Another huge factor is what type of social media is this. I prefer to know the app and will usually speak with friends that are tech-savvy or social media gurus, etc. First and foremost, I prefer to have the app myself. I also expect to be a ‘friend’ of theirs so I can look and be notified any time they post something. My oldest two got TikTok against my better judgment. I had it and my oldest ‘accidentally’ deleted me. Now we have the rule I can check your electronics at any time day/night so I found out because I hadn’t seen him post anything lately but knew he was on his iPod. He may have ‘accidentally’ deleted me as a friend but I very purposefully and assertively deleted his entire TikTok. Haha. Sorry, not sorry.
My second oldest was all about TikTok challenges and so we had to have a conversation about provocative and suggestive dance moves, etc. Nothing more exciting then hearing your 9 and 7 year old (at the time) dancing to WAP. *face palm* I told y’all I’m not perfect! Ultimately, I ended up deleting TikTok for both of them. I’m beginning to humor the idea of having a ‘family’ TikTok that I will use in correlation with my blog and to give them some ‘responsibility/freedom’ back. However, that is still in discussion between my husband and myself.
Regardless of what social media app they are using, make sure you know of any possible red flags. I know I’ve already posted about the Online Predators in Roblox, but I cannot stress this enough. I genuinely want to know any and every way on how to message someone. I firmly believe the fact that I am so open with my kids and I don’t freak out, (I genuinely sit down and explain the why’s) is exactly why my oldest explained to me the different places to message and if they would/wouldn’t be saved for me to read in Roblox. Had he not told me that I could still be clueless thinking I’m doing my job simply checking the messages that are saved.

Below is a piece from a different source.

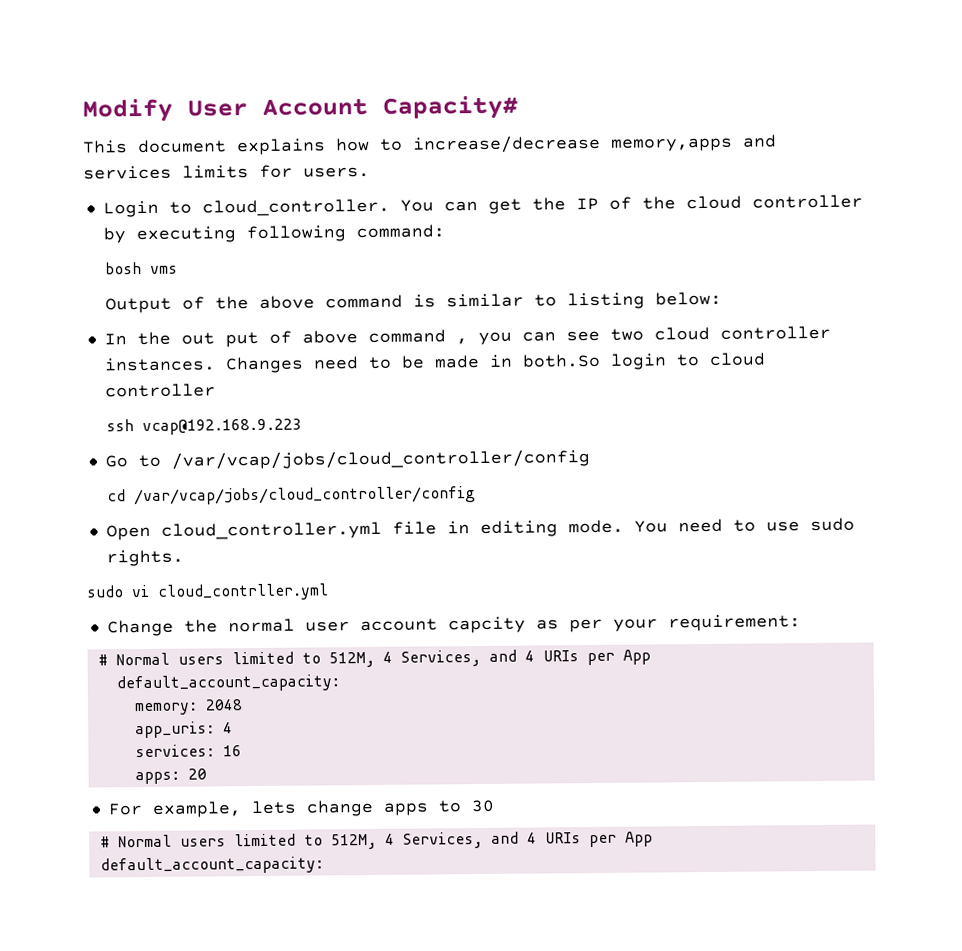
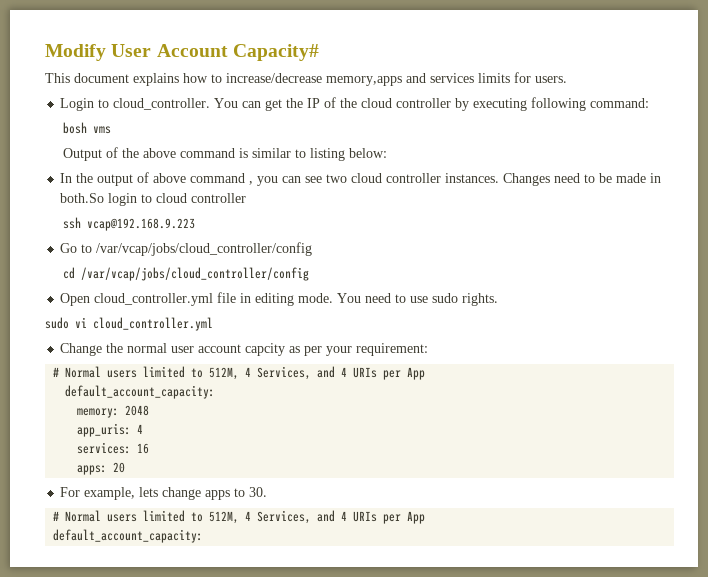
[180,331,259,348] out put -> [97,174,134,186] output
[157,583,329,601] cloud_contrller.yml -> [93,317,213,331] cloud_controller.yml
[470,799,494,813] 30 -> [249,487,268,497] 30.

So again, that WHY is important to show them. At this point, in our household, I do not condone any app that will not save any/all messages. I want to know exactly what’s being said; not just so I can be a nosey mother, but because it’s my job to protect my ENTIRE family and if someone is feeling rebellious and wants to say something to jeopardize my ability to protect my family then I need to know. Remember, I explain the why to them so they see past just the simplistic and platonic level of ‘mom is mad at me’ but recognize the actual possible threat their rebellion can bestow on our family.
This is an ongoing topic that will be discussed throughout my blog.